Development and Implementation of an Adaptive Cruise Control Feature in a Consumer Vehicle
Abstract
This thesis covers work to develop and implement an Adaptive Cruise Control (ACC) feature in a consumer vehicle. More specifically, the development of a perception system and vehicle controller enabling automated control over a vehicle’s longitudinal motion will be discussed. The ACC feature is able to follow other vehicles while maintaining a safe following distance or to maintain a user-set velocity in the absence of a lead vehicle. This research is driven by a larger competition, the EcoCAR Mobility Challenge, sponsored by the U.S. Department of Energy, General Motors (GM), and Mathworks.
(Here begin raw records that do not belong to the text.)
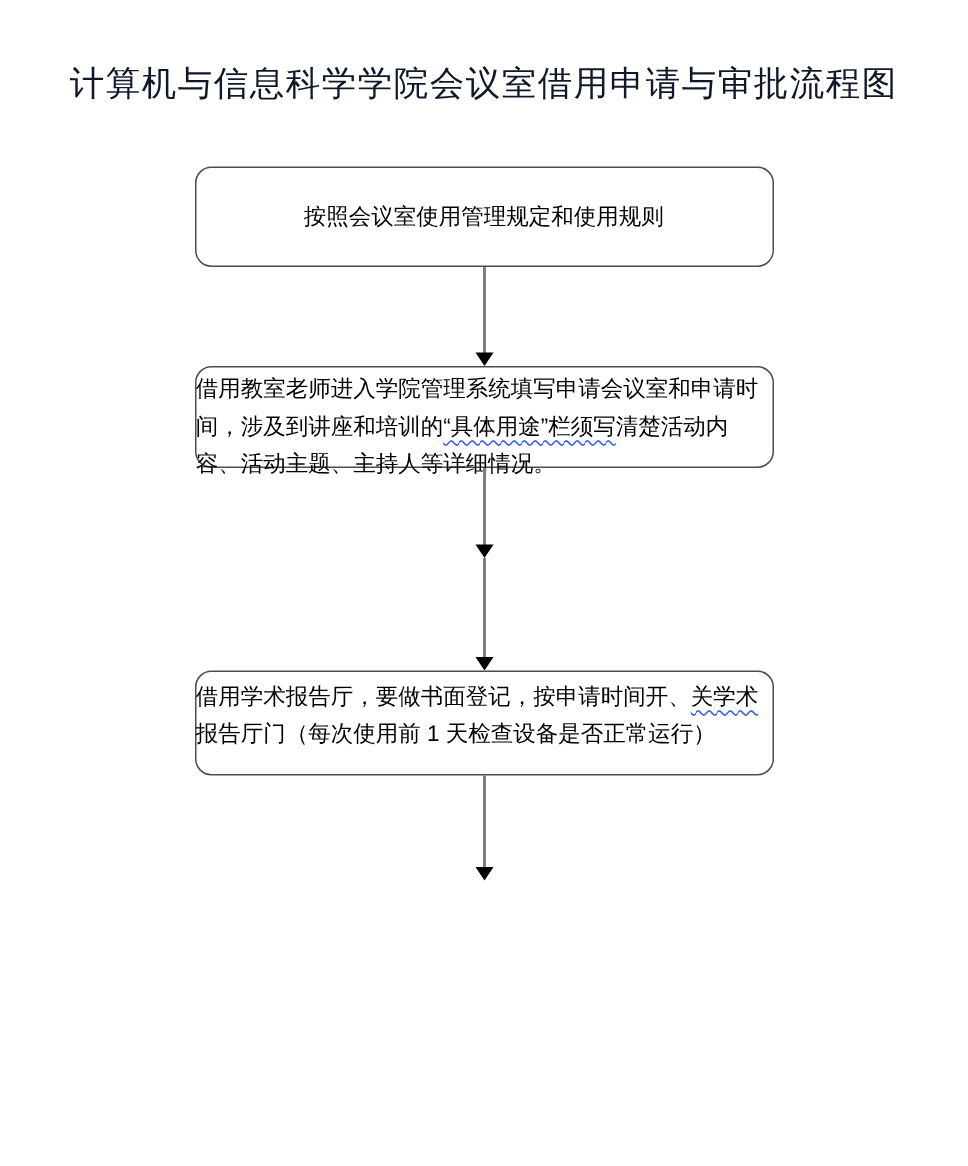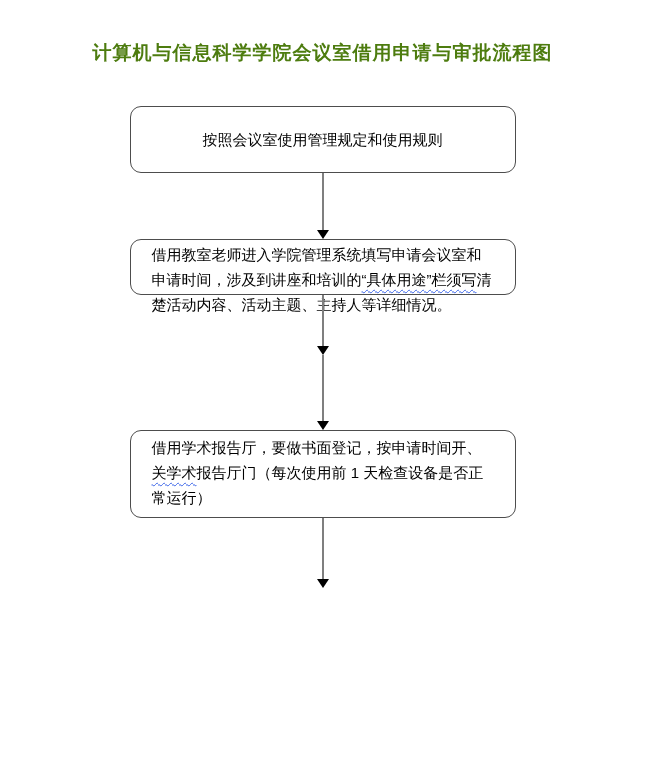"计算机与信息科学学院会议室借用申请与审批流程图" .title { color: #4d7c0f -> #0f172a; font-size: 19px -> 23px; font-weight: bold -> normal }
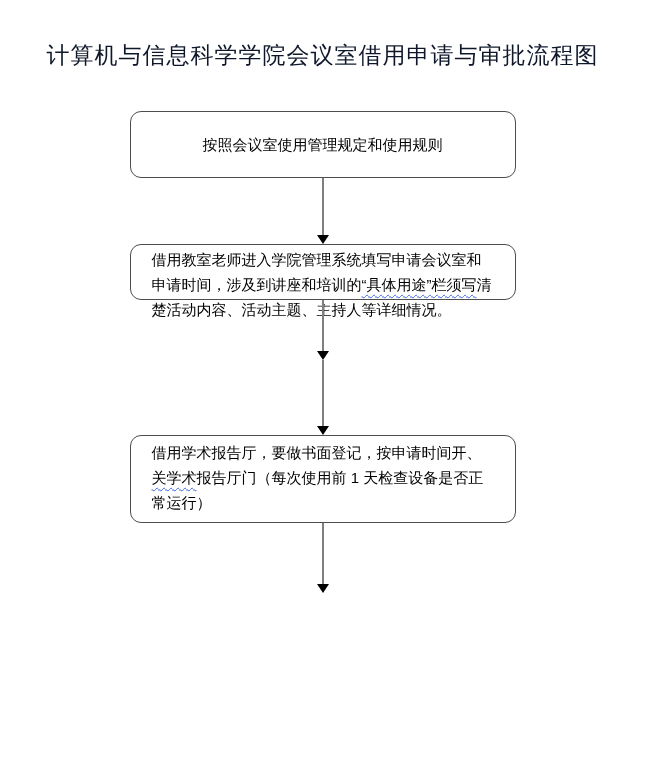"按照会议室使用管理规定和使用规则" .box { padding: 0 21px -> 0 0 }
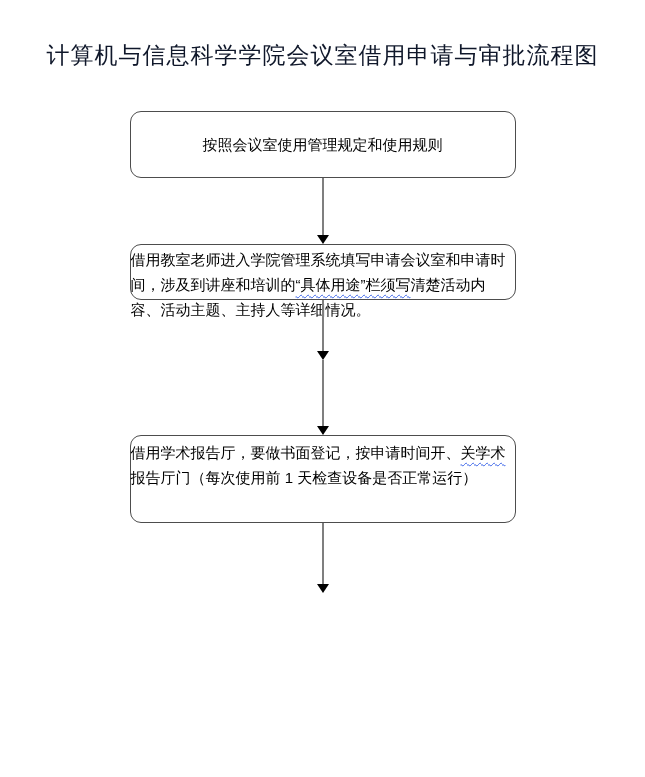"借用教室老师进入学院管理系统填写申请会议室和申请时间，涉及到讲座和培训的“具体用" .box2 { height: 56px -> 68px }
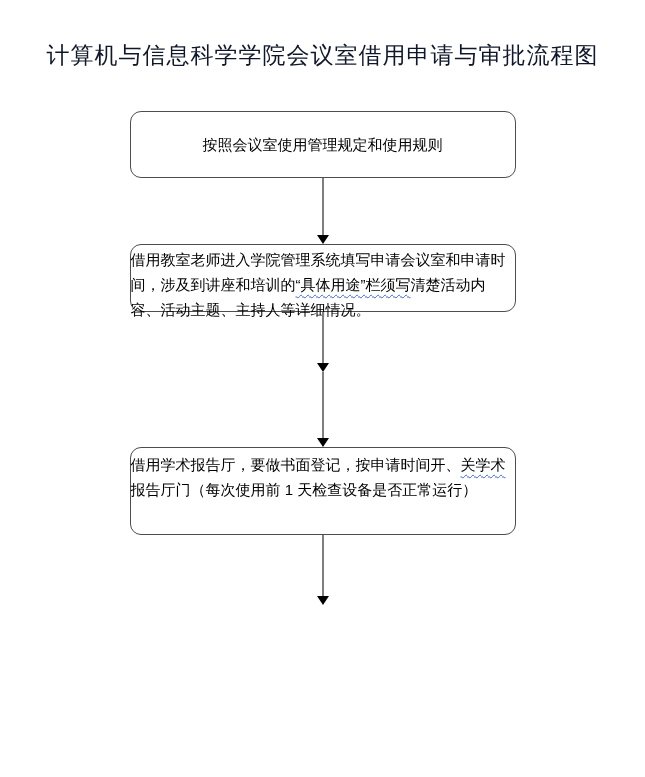"借用学术报告厅，要做书面登记，按申请时间开、关学术报告厅门（每次使用前 1" .box4 { height: 88px -> 70px }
The competition tasks teams with integrating a hybrid drivetrain and developing Connected and Autonomous Vehicle (CAVs) technology to improve energy efficiency, rider comfort, and safety in a 2019 Chevy Blazer. This research leveraged off-the-shelf industry grade tools, sensors, and actuators including MATLAB’s Automated Driving and Sensor Fusion and Tracking Toolboxes, the Robot Operating System (ROS), a Mobileye camera unit, a Bosch radar sensor, and electric machines from Denso and Magna. The problems were modeled in a software environment and then deployed in the road vehicle to evaluate and tune performance. These features will be evaluated by the competition in a final event in May 2022 at a GM proving grounds facility.